● Work task: Of the lines listed below, return exactly those that run from the line containing "12/01/2025 - Improved" through the line containing "Unnamed query <uuid>.", both included.

↓↓↓

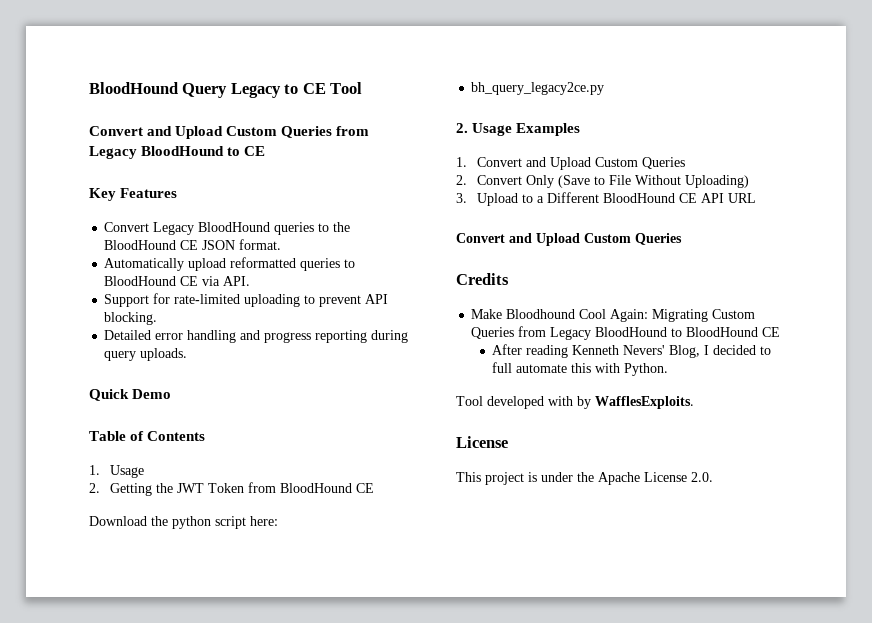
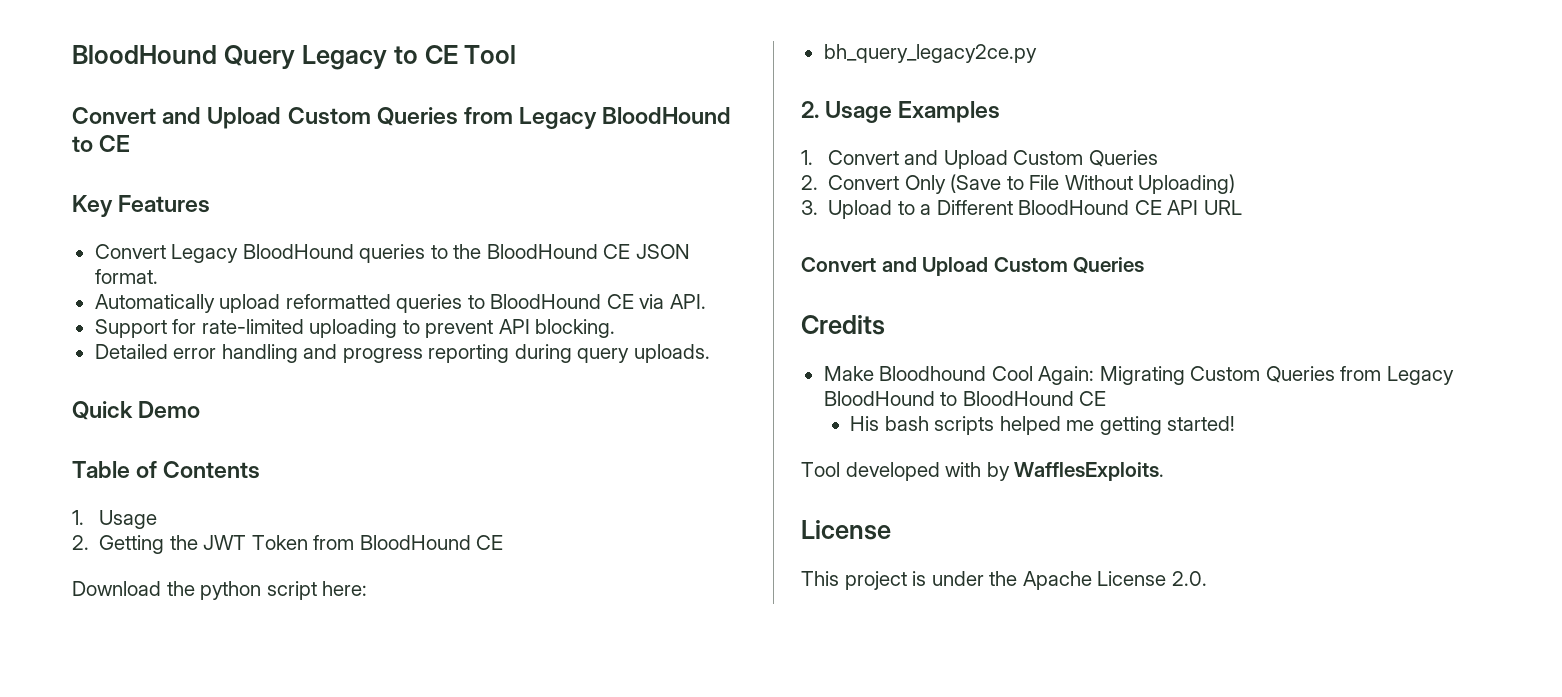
- After reading Kenneth Nevers' Blog, I decided to full automate this with Python.
+ His bash scripts helped me getting started!

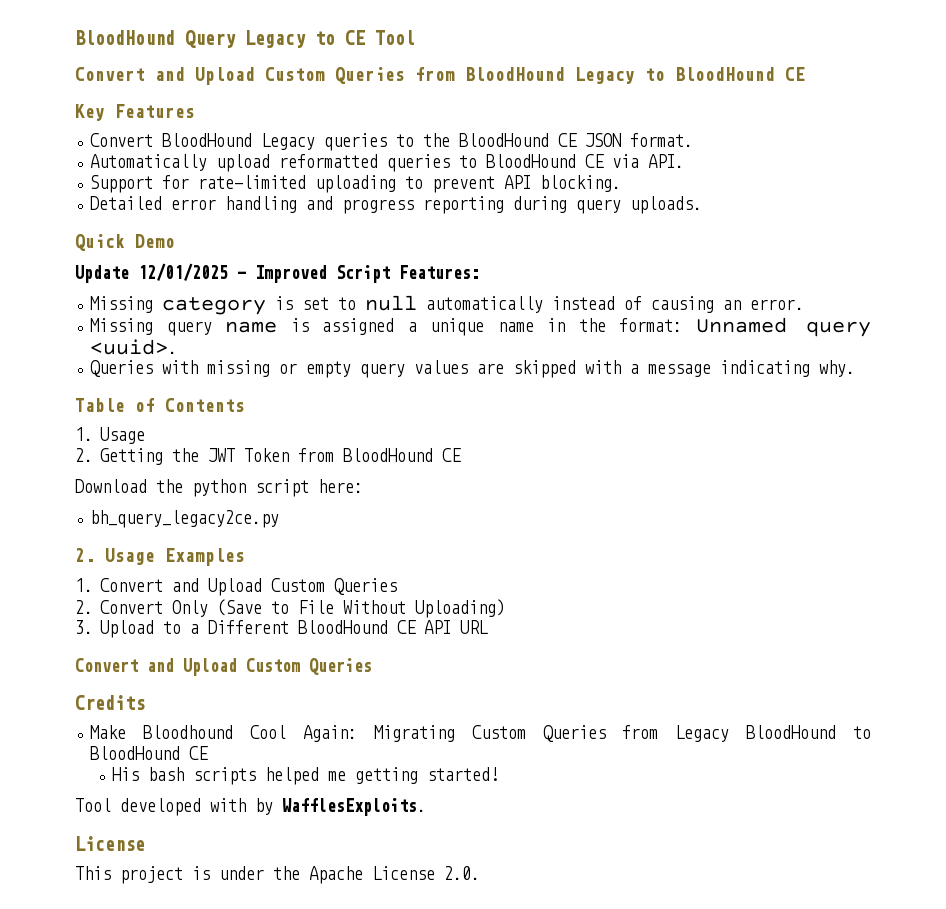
- Convert and Upload Custom Queries from Legacy BloodHound to CE
+ Convert and Upload Custom Queries from BloodHound Legacy to BloodHound CE
- Convert Legacy BloodHound queries to the BloodHound CE JSON format.
+ Convert BloodHound Legacy queries to the BloodHound CE JSON format.
+ Update 12/01/2025 - Improved Script Features:
+ Missing category is set to null automatically instead of causing an error.
+ Missing query name is assigned a unique name in the format: Unnamed query <uuid>.
+ Queries with missing or empty query values are skipped with a message indicating why.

↑↑↑

● Exercise output:
+ Update 12/01/2025 - Improved Script Features:
+ Missing category is set to null automatically instead of causing an error.
+ Missing query name is assigned a unique name in the format: Unnamed query <uuid>.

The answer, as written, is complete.